(Beginning of Supplied material)

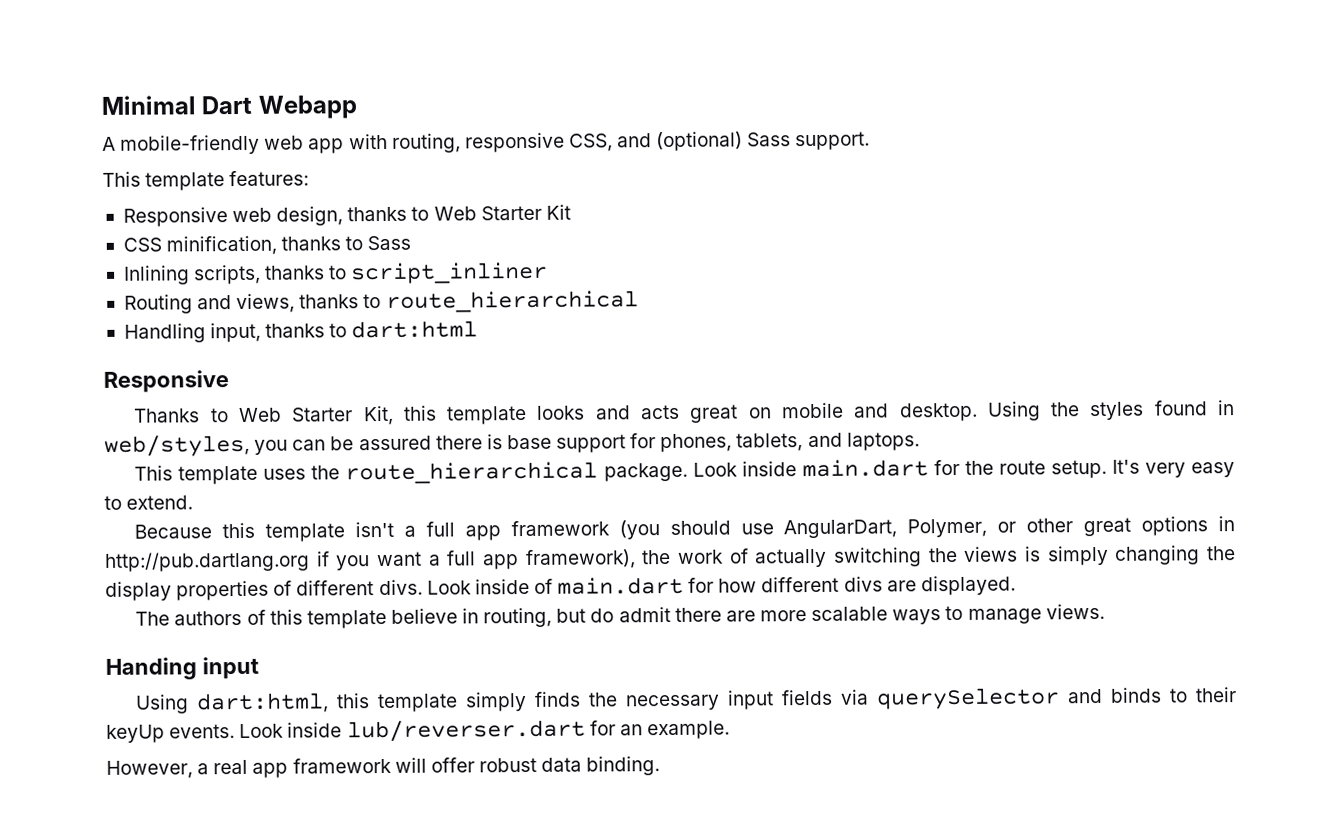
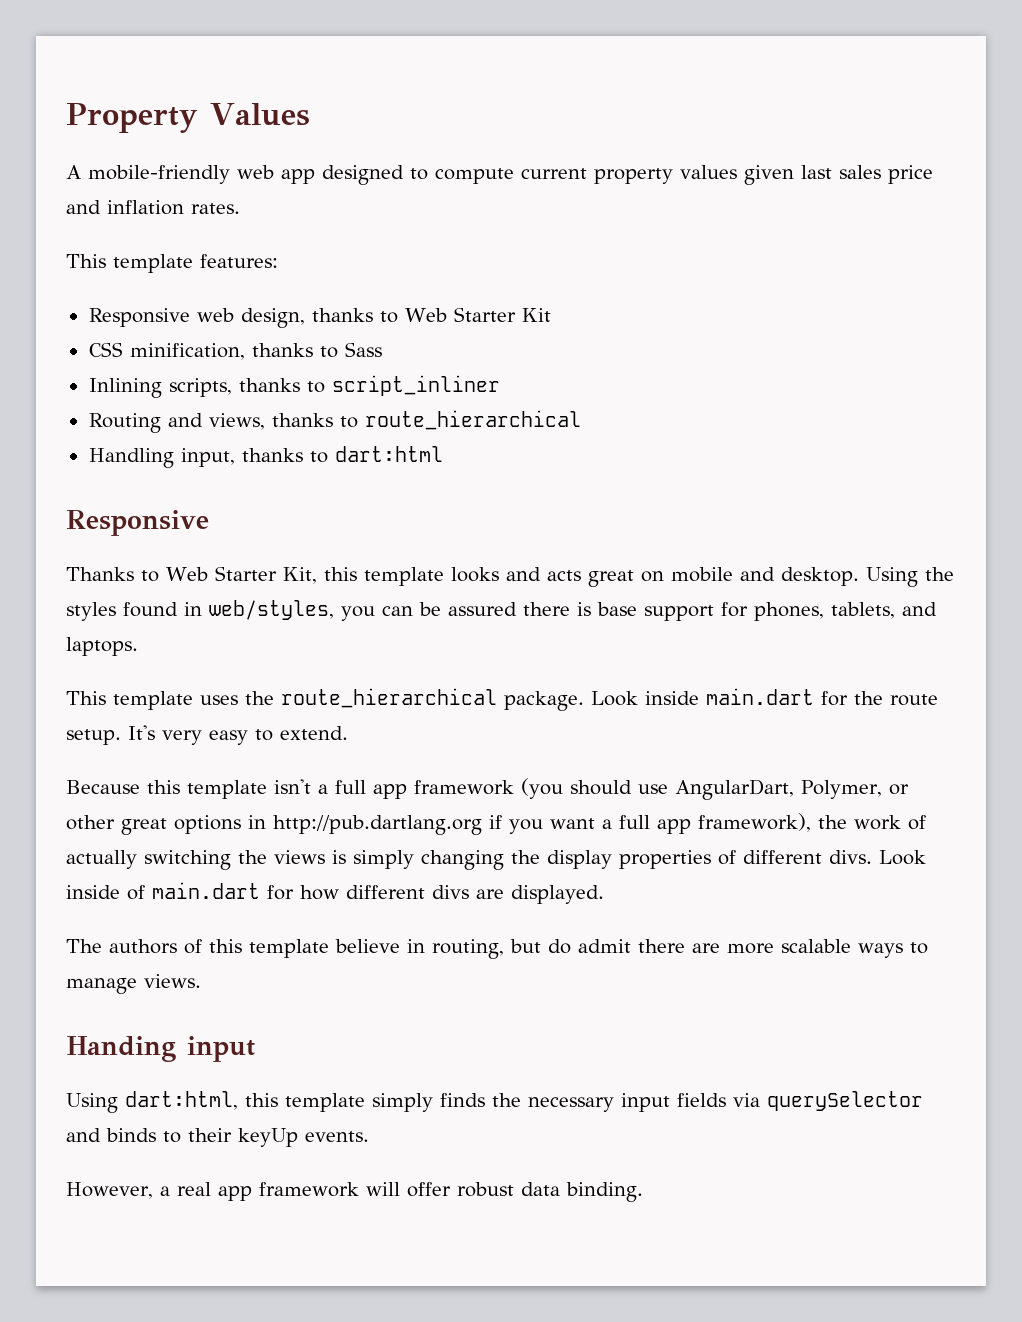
- Minimal Dart Webapp
+ Property Values
- A mobile-friendly web app with routing, responsive CSS, and (optional) Sass support.
+ A mobile-friendly web app designed to compute current property values given last sales price and inflation rates.
- Look inside lub/reverser.dart for an example.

(End of Supplied material)

Repeat the preceding records precisely, and leave every picture out of the copy.

#### Result below:
- Minimal Dart Webapp
+ Property Values
- A mobile-friendly web app with routing, responsive CSS, and (optional) Sass support.
+ A mobile-friendly web app designed to compute current property values given last sales price and inflation rates.
- Look inside lub/reverser.dart for an example.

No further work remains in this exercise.